Real-World Examples of Effective Pixel Art UIs

When it comes to pixel art UI design, there are some standout examples that showcase exceptional interfaces and demonstrate what makes pixel art effective. Here are a few noteworthy games praised for their well-crafted pixel art UIs:

Blasphemous is a dark gothic platformer that makes excellent use of pixel art for its UI (source). The main menu uses detailed pixel art icons and environments to match the game’s visual style. In-game, the UI elements are clean and minimalist, prioritizing gameplay while still providing key information and interactions.

Celeste is a brutally difficult platformer with a charming retro aesthetic. Its pixel art UI matches the sprite artwork perfectly while also being visually clear and functional (source). The menus use subtle animation, icons, and silhouettes to create an intuitive interface.

Deep Dungeons of Doom utilizes stylized pixel art for both its gameplay and UI design. The interface uses shading, shadows, and pseudo-3D effects to make information pop.
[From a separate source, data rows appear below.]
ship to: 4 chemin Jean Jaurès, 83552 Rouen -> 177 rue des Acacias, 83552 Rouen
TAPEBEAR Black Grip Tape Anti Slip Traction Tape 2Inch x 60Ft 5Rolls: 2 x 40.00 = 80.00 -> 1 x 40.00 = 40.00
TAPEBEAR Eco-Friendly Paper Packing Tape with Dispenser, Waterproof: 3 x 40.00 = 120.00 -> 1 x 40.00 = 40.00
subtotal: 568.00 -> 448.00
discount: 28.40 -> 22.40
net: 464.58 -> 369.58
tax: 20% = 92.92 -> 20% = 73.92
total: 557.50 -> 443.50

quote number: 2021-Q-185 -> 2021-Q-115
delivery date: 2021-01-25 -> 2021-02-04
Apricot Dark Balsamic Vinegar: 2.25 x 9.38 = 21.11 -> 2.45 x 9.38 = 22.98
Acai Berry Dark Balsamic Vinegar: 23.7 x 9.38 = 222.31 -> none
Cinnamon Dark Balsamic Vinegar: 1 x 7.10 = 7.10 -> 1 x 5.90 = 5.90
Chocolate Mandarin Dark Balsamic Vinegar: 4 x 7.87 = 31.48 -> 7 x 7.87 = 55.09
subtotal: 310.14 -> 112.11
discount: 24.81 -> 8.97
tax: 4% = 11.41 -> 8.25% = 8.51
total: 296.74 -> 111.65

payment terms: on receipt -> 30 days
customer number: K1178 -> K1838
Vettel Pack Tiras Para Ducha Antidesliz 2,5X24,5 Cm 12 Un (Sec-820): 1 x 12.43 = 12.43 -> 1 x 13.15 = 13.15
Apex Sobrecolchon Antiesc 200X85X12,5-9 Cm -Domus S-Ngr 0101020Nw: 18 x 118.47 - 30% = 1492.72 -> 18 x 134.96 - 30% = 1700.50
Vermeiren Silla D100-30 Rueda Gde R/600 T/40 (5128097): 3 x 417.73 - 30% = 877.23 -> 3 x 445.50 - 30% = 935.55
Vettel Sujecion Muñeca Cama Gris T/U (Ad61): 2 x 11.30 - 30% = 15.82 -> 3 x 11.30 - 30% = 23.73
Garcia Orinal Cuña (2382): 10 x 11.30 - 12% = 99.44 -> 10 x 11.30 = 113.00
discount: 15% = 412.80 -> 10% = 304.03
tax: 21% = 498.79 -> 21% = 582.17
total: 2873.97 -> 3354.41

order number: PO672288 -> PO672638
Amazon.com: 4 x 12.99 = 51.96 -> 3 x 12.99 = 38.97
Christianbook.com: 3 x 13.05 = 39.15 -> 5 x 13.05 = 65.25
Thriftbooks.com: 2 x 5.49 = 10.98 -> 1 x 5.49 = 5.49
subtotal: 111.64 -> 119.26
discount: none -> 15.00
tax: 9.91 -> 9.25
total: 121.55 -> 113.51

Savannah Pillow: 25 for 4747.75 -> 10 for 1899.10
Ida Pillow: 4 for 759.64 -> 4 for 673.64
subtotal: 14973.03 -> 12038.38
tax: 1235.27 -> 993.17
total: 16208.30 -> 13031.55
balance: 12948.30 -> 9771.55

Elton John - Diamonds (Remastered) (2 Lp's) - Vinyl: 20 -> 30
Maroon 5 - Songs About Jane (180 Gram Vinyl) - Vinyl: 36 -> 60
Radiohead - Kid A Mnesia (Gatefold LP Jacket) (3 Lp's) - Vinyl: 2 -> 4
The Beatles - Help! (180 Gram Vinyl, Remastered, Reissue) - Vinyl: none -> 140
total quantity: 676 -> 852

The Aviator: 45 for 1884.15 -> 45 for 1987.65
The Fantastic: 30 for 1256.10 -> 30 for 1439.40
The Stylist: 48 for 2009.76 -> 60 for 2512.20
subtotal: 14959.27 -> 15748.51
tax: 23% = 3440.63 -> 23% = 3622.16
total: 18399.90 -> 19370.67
Icons are detailed and identifiable while remaining pixel-perfect (source). The overall UI pairs well with the retro dungeon-crawling gameplay.

These examples demonstrate how strong pixel art UIs can match the game’s visuals while also enhancing playability. Maintaining clarity, keeping interactions intuitive, and utilizing animation and stylistic flourishes allows these interfaces to be both beautiful and functional.


In summary, pixel art UI design allows creators to tap into nostalgia and simplicity in their interfaces. By following principles like clear visual hierarchy, high contrast, and strategic use of animation, designers can craft compelling pixel art UIs. Beginners should start with simple palette and asset restrictions to focus on the fundamentals. With the right tools like Aseprite and deliberate design choices, anyone can bring their interfaces to life in a retro pixel art style. We hope this guide has provided helpful tips and resources to get you started on your own pixel art UI creation journey. Let your imagination run wild within the “low-res” canvas to produce interfaces that are both functional and full of character.